### RECORDS PROVIDED

^^^^^^^^^^^^^^^^

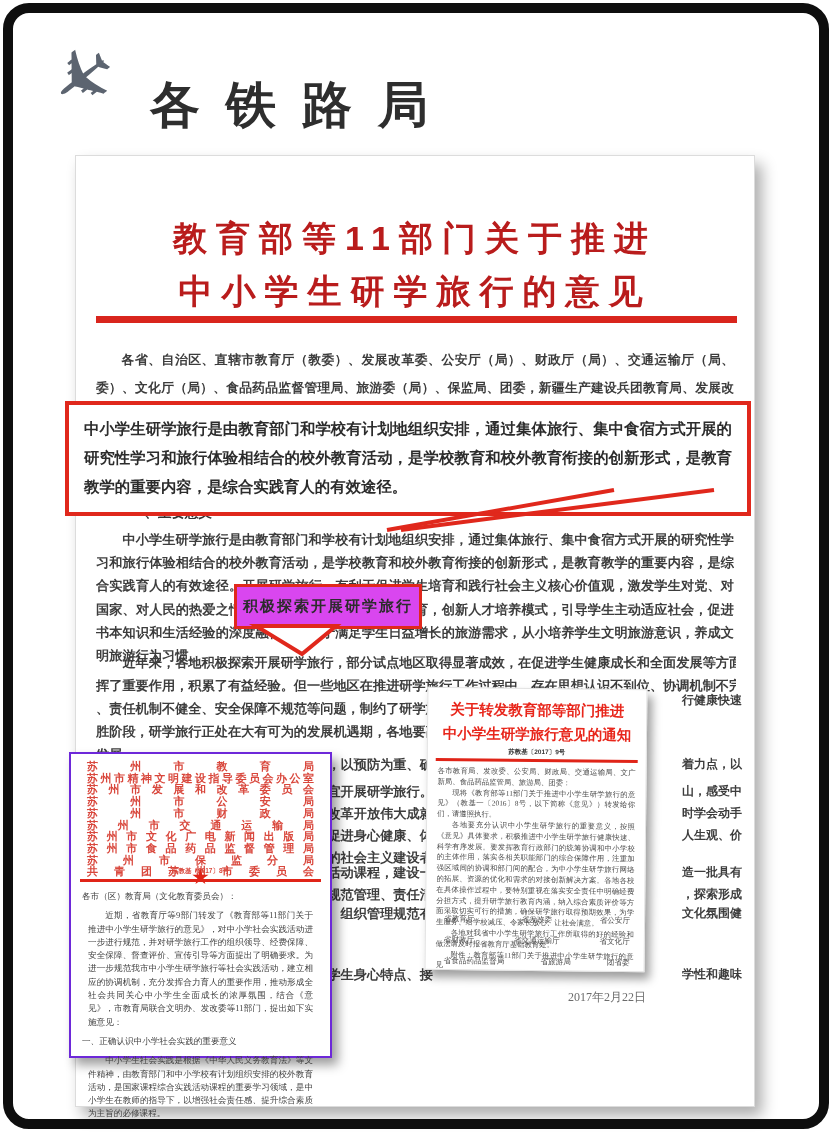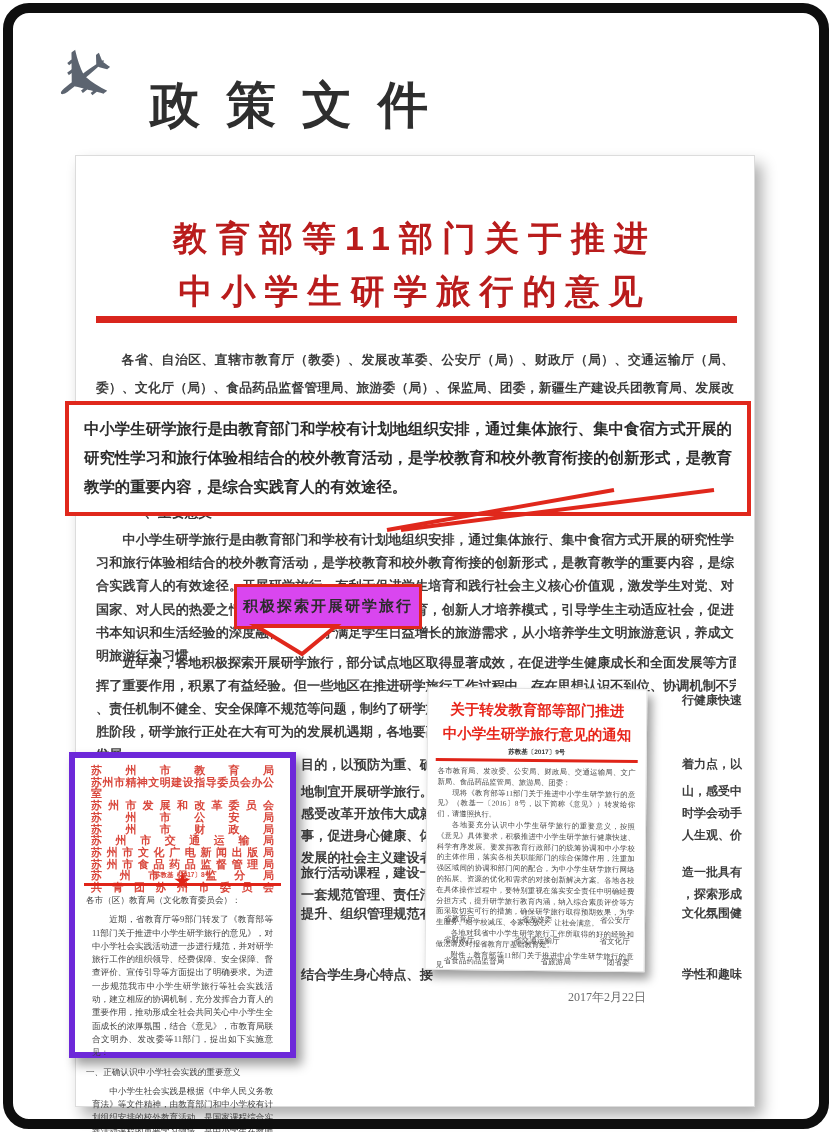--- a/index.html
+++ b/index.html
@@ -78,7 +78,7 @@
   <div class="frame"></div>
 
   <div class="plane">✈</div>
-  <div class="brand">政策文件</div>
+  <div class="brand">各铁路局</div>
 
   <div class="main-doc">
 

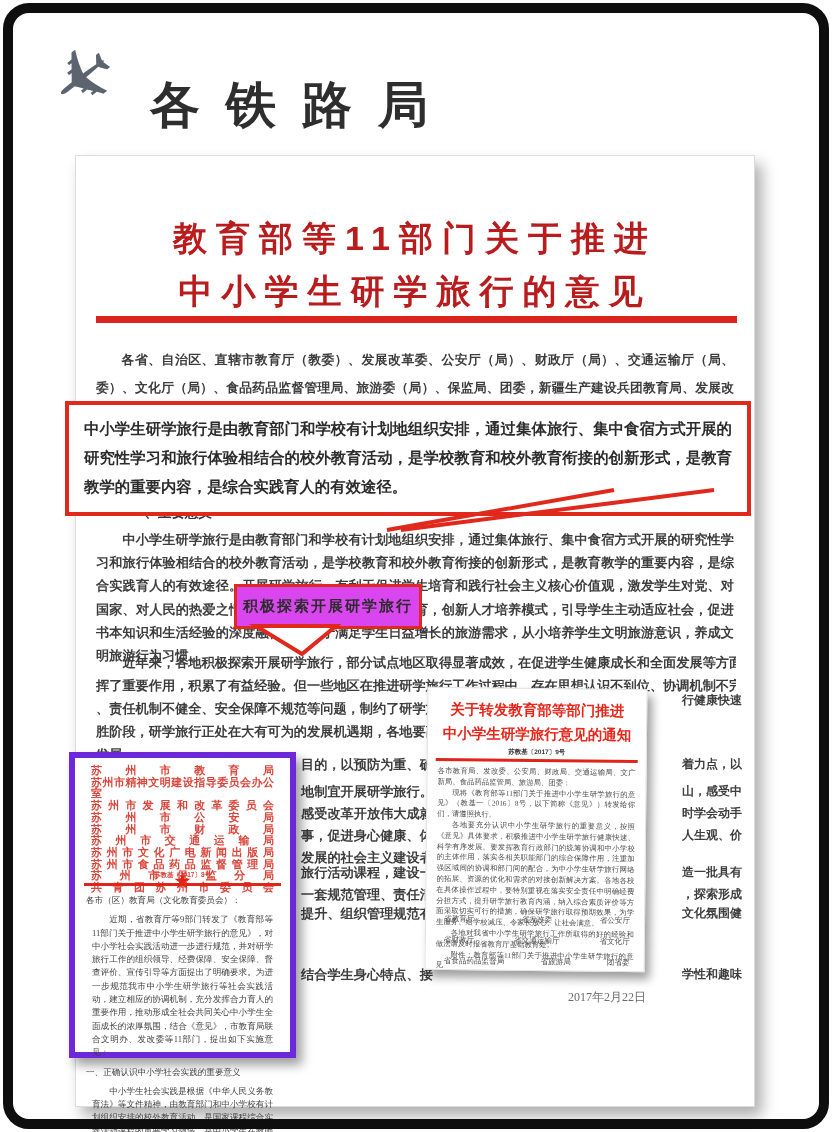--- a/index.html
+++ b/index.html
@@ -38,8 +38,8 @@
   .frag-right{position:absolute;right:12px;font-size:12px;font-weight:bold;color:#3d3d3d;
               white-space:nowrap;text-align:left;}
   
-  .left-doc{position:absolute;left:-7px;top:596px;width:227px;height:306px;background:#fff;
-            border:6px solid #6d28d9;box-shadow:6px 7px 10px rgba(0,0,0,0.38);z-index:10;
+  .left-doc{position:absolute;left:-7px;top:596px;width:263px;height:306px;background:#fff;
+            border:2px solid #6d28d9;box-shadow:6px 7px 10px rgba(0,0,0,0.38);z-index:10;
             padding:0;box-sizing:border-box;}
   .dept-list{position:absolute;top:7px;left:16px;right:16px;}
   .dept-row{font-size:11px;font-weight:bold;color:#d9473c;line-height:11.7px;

^^^^^^^^^^^^^^^^

Among the lines of the data above, find those with the word "height" and show them.

-  .left-doc{position:absolute;left:-7px;top:596px;width:227px;height:306px;background:#fff;
+  .left-doc{position:absolute;left:-7px;top:596px;width:263px;height:306px;background:#fff;
   .dept-row{font-size:11px;font-weight:bold;color:#d9473c;line-height:11.7px;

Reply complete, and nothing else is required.